Larry New

Biographical details
- Born: Seminole, Oklahoma

Coaching career (HC unless noted)
- 1968: Wheaton College (DC)
- 1969–1970: Missouri (DL)
- 1970–1974: Arkansas (DL)
- 1975–1979: South Carolina (DL)
- 1980–1981: South Carolina (DC)
- 1982–1986: Georgia Tech (DL)
- 1987–1989: Alabama (DL)
- 1990–1992: Kentucky (DC/LB)
- 1993–1994: Virginia (DT)
- 1995–1997: Georgia Tech (AHC/DL)
- 2007: Rhein Fire (DC/DL)

Administrative career (AD unless noted)
- 2001–2003: Georgia Tech (Assistant AD)
- 2003–2006: Georgia Tech (Associate AD)

= Larry New =

American football coach

Larry New is an American former football player and coach.

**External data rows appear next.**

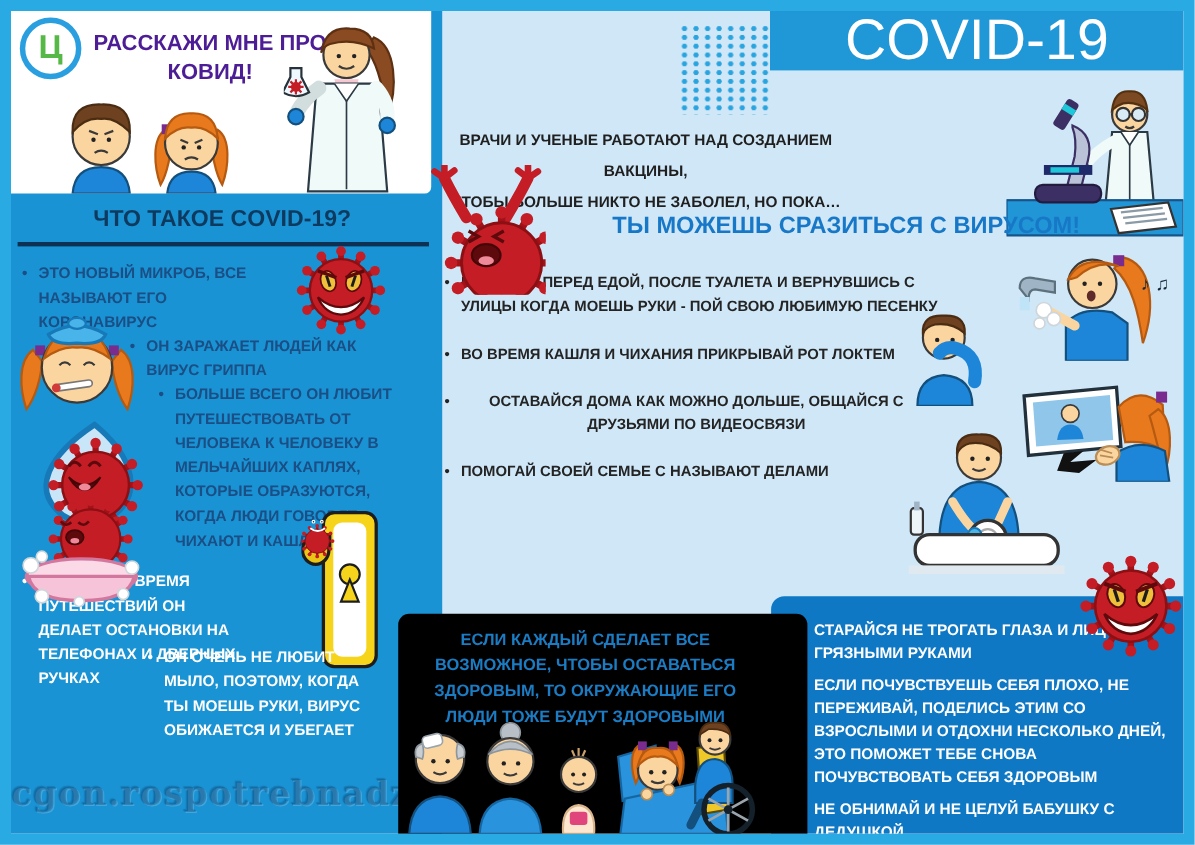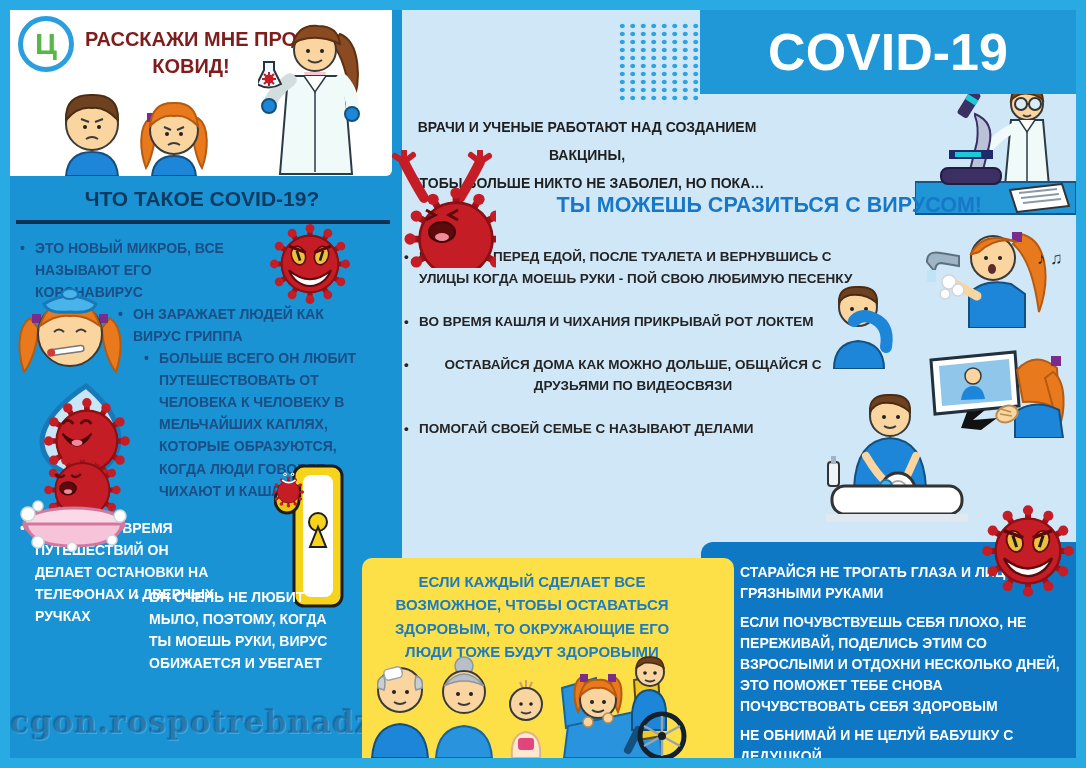--- a/index.html
+++ b/index.html
@@ -11,57 +11,57 @@
   .abs { position:absolute; }
 
   
   .col { left:0; top:0; width:392px; height:748px; background:#1a93d4; }
 
   
   .card { left:0; top:0; width:382px; height:166px; background:#ffffff; border-radius:0 0 6px 0; z-index:3; }
   .logo { left:8px; top:6px; width:56px; height:56px; border:5px solid #2a9fe0; border-radius:50%;
           background:#fff; display:flex; align-items:center; justify-content:center;
           color:#56b947; font-weight:bold; font-size:30px; }
-  .card-title { left:62px; top:16px; width:238px; text-align:center; color:#7f1d1d;
+  .card-title { left:62px; top:16px; width:238px; text-align:center; color:#4c1d95;
           font-weight:bold; font-size:20px; line-height:1.35; }
 
   
   .wis-head { left:0; top:177px; width:384px; text-align:center; color:#0e3a5f;
           font-weight:bold; font-size:21px; }
   .wis-rule { left:6px; top:210px; width:374px; height:4px; background:#0c3152; }
   .lb { color:#1a4e84; font-weight:bold; font-size:14px; line-height:1.58;
         padding-left:15px; }
   .lb::before { content:"•"; position:absolute; left:0; top:0; }
   .lb.white { color:#ffffff; }
   .watermark { left:0; top:694px; width:392px; text-align:center;
         font-family:"DejaVu Serif","Liberation Serif",serif; font-weight:bold;
         font-size:31px; letter-spacing:1px; color:rgba(13,84,140,0.38);
         text-shadow:1px 1px 0 rgba(255,255,255,0.18), -1px -1px 1px rgba(0,40,80,0.25); }
 
   
-  .banner { left:690px; top:0; width:376px; height:84px; background:#2098d8;
+  .banner { left:690px; top:0; width:376px; height:54px; background:#2098d8;
         display:flex; align-items:center; justify-content:center;
-        color:#ffffff; font-weight:bold; font-size:52px; z-index:2; }
+        color:#ffffff; font-weight:normal; font-size:52px; z-index:2; }
   .dots { left:607px; top:12px; width:86px; height:82px;
         background-image:radial-gradient(circle,#2aa4df 2.1px, rgba(0,0,0,0) 2.6px);
         background-size:10.5px 8px; }
 
   
   .intro { left:388px; top:103px; width:378px; text-align:center; color:#1f1f1f;
         font-weight:bold; font-size:14px; line-height:2.0; }
   .fight-head { left:492px; top:183px; width:480px; color:#1878c8; font-weight:bold; font-size:21.5px;text-align:right; }
   .mid-list { left:392px; top:236px; width:460px; list-style:none; }
   .mid-list li { position:relative; color:#242424; font-weight:bold; font-size:13.5px;
         line-height:1.62; padding-left:17px; margin-bottom:21px; }
   .mid-list li::before { content:"•"; position:absolute; left:2px; top:0; }
   .mid-list li.w445 { max-width:445px;text-align:center; }
   .mid-list li.w360 { max-width:365px; }
 
   
-  .healthy { left:352px; top:548px; width:372px; height:200px; background:#fde047;
+  .healthy { left:352px; top:548px; width:372px; height:200px; background:#000000;
         border-radius:10px 10px 0 0; z-index:4; }
   .healthy-text { left:10px; top:12px; width:320px; text-align:center; color:#1b7cc4;
         font-weight:bold; font-size:15px; line-height:1.55; }
 
   
   .care { left:691px; top:532px; width:375px; height:216px; background:#0f78c4;
         border-radius:12px 0 0 0; z-index:2; }
   .care ul { list-style:none; padding:20px 14px 0 24px; }
   .care li { position:relative; color:#ffffff; font-weight:bold; font-size:14px;
         line-height:1.5; padding-left:15px; margin-bottom:8px; }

==Early life and education==
New is a native of Seminole, Oklahoma and a graduate of Wheaton College.

==Coaching==
New's first coaching position was as the defensive coordinator at Wheaton College of Illinois from 1968. He served as defensive line coach at Missouri from 1969 through 1970, Arkansas from 1970 through 1974, and South Carolina from 1975 through 1982. New was an assistant coach at Georgia Tech from 1983 through 1986. From 1987 through 1989 he was the defensive line coach at Alabama under head coach Bill Curry. New followed Curry to Kentucky as defensive coordinator, 1990-1992. New then was an assistant coach at the Virginia in 1993 and 1994 before returning as the defensive coach for Georgia Tech, 1995-1998, under head coach George O'Leary.

After retiring from coaching in 1998 New was the director of the Homer Rice Center for Sports Performance and then in 1999 became assistant director of athletics at Georgia Tech. In 2000, New was promoted to Senior Associate Director of Athletics and retired from Georgia Tech in 2007. He then went to work for the NFL as the defensive coordinator of the Rhein Fire in NFL Europe.